Danny raised his hand slowly and Ellen only just stopped from flinching. He lifted a coil of hair sitting on her shoulder and turned it over between his fingers. He studied it in the dim light from the lamp then turned his attention back to her.
She forced herself to give a little laugh. ‘Well, Danny. It’s a bit late and’ - she sent him a shy smile - ‘you know, I’m not... not prepar—’
He twisted the length of hair around his finger and his eyebrows rose up. ‘Now, don’t be bashful there, Ellen, me love. You were willing enough a while ago.’
A sorrowful expression formed itself on his face. ‘You’re not expecting anyone else, are you?’
‘No. It’s just that—’
‘Like our esteemed Doctor Munroe,’ he asked, cocking his head to one side.
Fear like ice, cut through Ellen, but she managed to summon up a confused expression. ‘Why would he come here? I told you he’s finished with me.’
With a lightning move, Danny grasped the back of her head and yanked her to him. ‘So you can give him my ledger,’ he snarled.
Her head throbbed where he tore at her hair but she held on to her perplexed look. ‘Ledger? I don’t—’
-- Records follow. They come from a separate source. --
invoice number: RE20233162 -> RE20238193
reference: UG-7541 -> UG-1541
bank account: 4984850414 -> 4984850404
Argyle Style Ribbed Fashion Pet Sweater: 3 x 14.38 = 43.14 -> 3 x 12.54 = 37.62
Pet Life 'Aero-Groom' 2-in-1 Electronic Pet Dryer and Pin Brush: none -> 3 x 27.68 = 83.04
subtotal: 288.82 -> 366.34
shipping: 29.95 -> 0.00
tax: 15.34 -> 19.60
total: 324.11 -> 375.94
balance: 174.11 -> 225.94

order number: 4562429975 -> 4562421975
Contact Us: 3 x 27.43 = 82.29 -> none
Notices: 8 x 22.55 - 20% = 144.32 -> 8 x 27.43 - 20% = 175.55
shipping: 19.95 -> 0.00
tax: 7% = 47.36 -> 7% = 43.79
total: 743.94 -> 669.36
Danny twisted her hair and Ellen screamed.
‘Where is it?’
Leaving Danny with a fistful of her hair, Ellen wrenched herself free of his grasp and jumped behind the table. ‘I do ... don’t know what you’re talking about.’
‘Don’t fecking give me that,’ he said, taking hold of the edge of the table. ‘My ledger. Where is it?’
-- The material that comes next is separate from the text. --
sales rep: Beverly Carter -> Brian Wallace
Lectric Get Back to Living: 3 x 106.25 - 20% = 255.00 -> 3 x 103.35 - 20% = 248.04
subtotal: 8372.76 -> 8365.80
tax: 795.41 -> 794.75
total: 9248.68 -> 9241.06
Ellen backed away. ‘Honestly, Danny, I don’t kn—’
Danny’s balled fist smashed across her face. She felt her lip split as she staggered back, frantically clutching onto anything to stop herself falling. Her head landed against the small table at the side of the fire, knocking the cups and saucers on it to the stone floor with a crash.
He wagged his finger at her, a playful smile hovering on his lips. ‘Now, don’t you be playing games with me, Ellen. You fooled me for a moment there,’ he said, ‘I thought you had seen which field your harvest was in at last.’ The ingenuous expression fell away and the sadistic one returned. ‘Wriggling on my lap and letting me feel you up.’ His hand shot out and took hold of her hair again. Twisting it around his fist he pulled her face up to him. ‘I know you filched it for him. That bastard doctor of yours. Now where is it?’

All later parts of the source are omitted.